#### [TASK GOAL]
For the data below, retype word for word the lines from the one containing "html: <span>C:\bng\uitschakelen.bat</span> ->" through the one containing "text: Transport ->"; drop the pictures.
** Opening SUPPLIED DATA block **
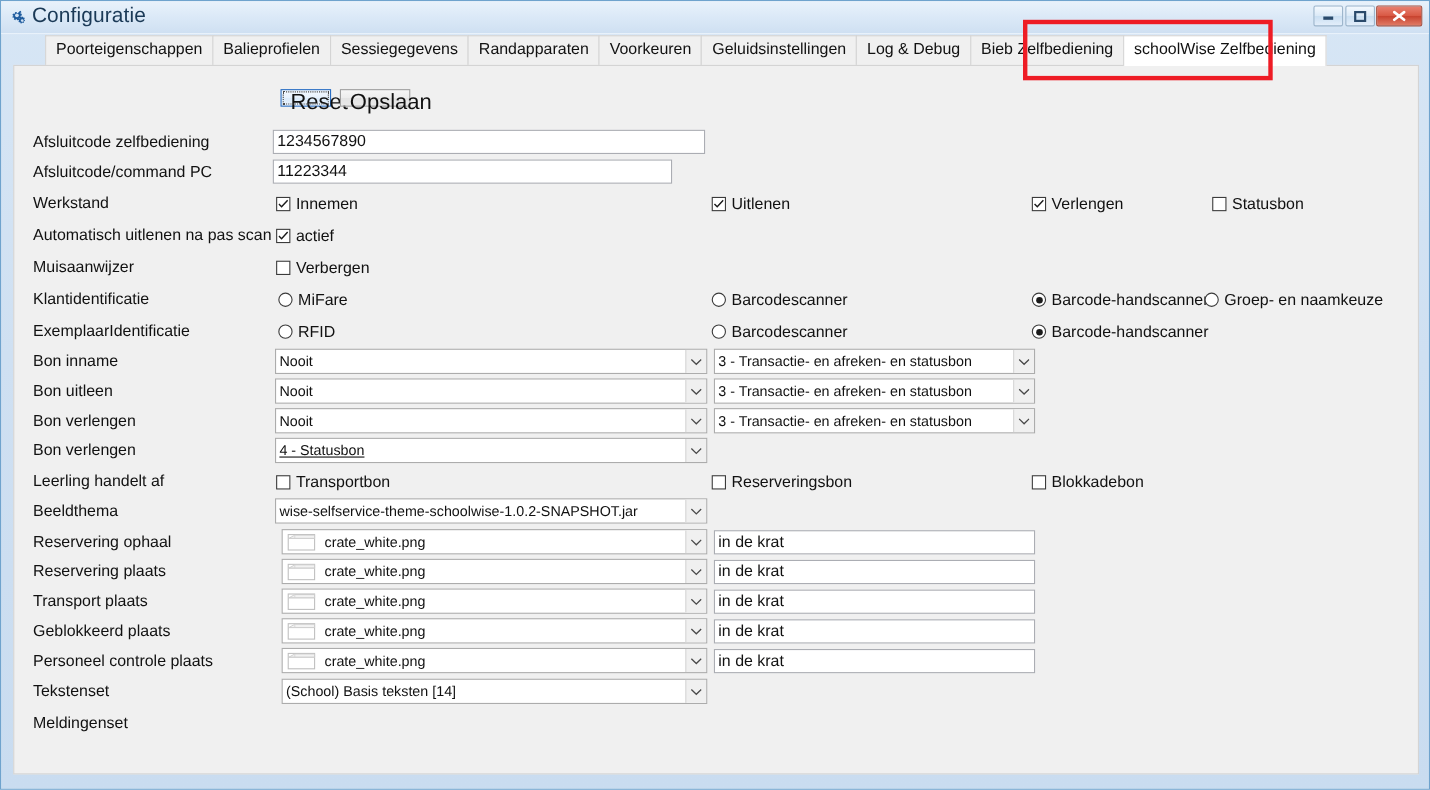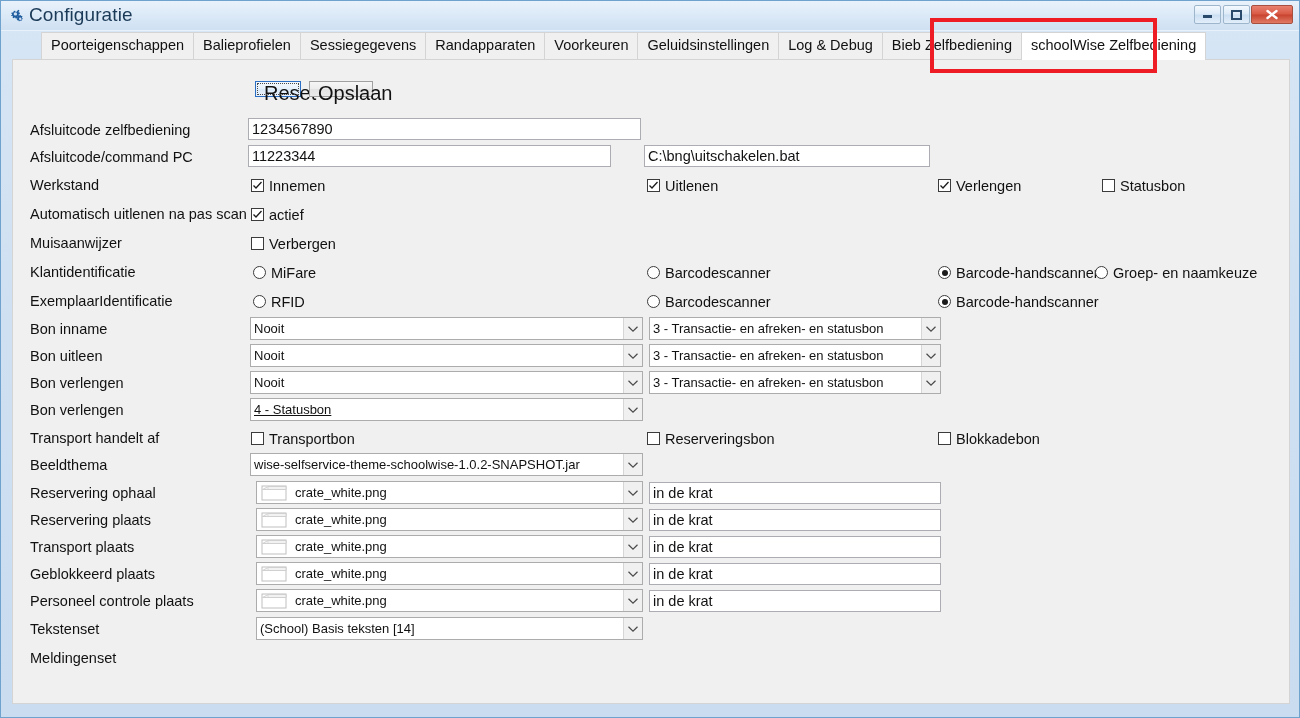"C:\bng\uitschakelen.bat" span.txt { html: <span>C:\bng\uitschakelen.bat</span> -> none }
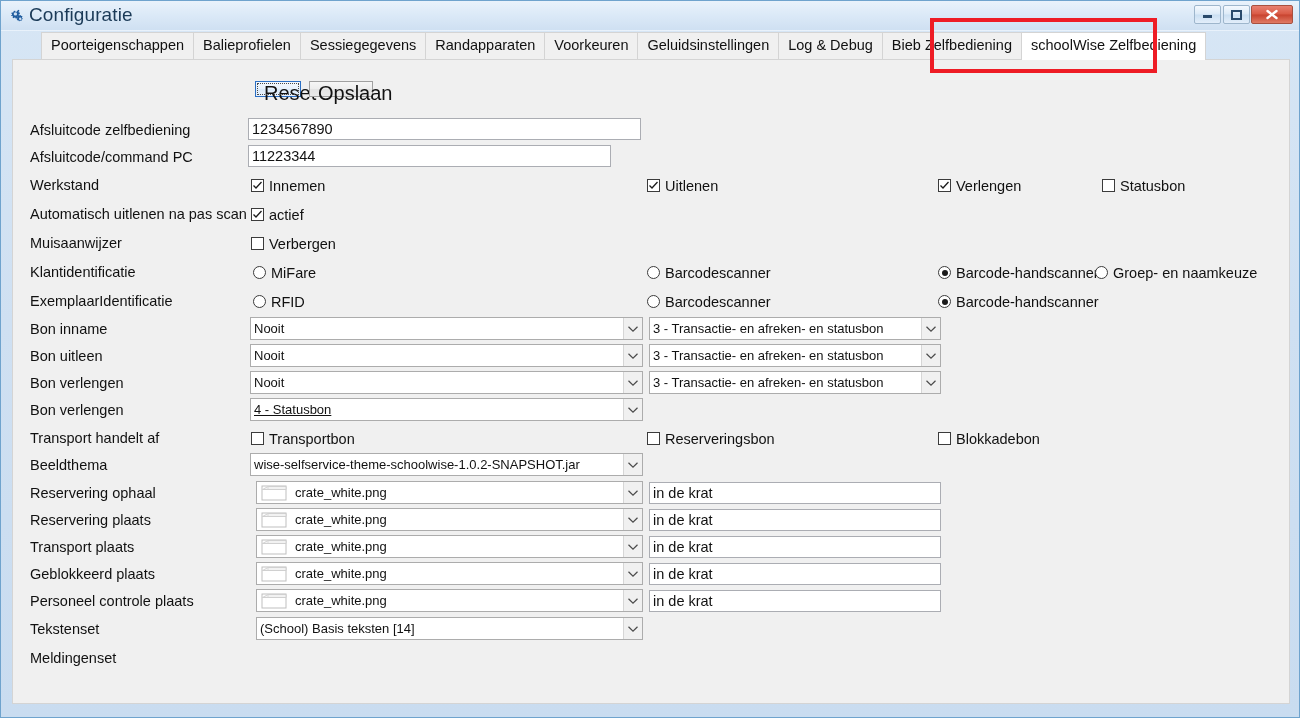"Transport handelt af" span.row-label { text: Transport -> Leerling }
** Closing SUPPLIED DATA block **
** Opening SUPPLIED DATA block **
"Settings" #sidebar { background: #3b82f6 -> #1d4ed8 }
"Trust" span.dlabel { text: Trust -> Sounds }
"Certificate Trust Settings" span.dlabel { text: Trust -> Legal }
** Closing SUPPLIED DATA block **
** Opening SUPPLIED DATA block **
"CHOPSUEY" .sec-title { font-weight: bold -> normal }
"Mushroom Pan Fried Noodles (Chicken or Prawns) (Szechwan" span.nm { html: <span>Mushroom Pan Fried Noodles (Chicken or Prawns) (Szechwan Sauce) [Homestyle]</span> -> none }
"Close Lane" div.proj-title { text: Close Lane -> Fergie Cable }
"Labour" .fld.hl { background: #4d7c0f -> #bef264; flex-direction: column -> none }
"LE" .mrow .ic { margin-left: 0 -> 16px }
** Closing SUPPLIED DATA block **
#### [EXERCISE RESULT]
"C:\bng\uitschakelen.bat" span.txt { html: <span>C:\bng\uitschakelen.bat</span> -> none }
"Transport handelt af" span.row-label { text: Transport -> Leerling }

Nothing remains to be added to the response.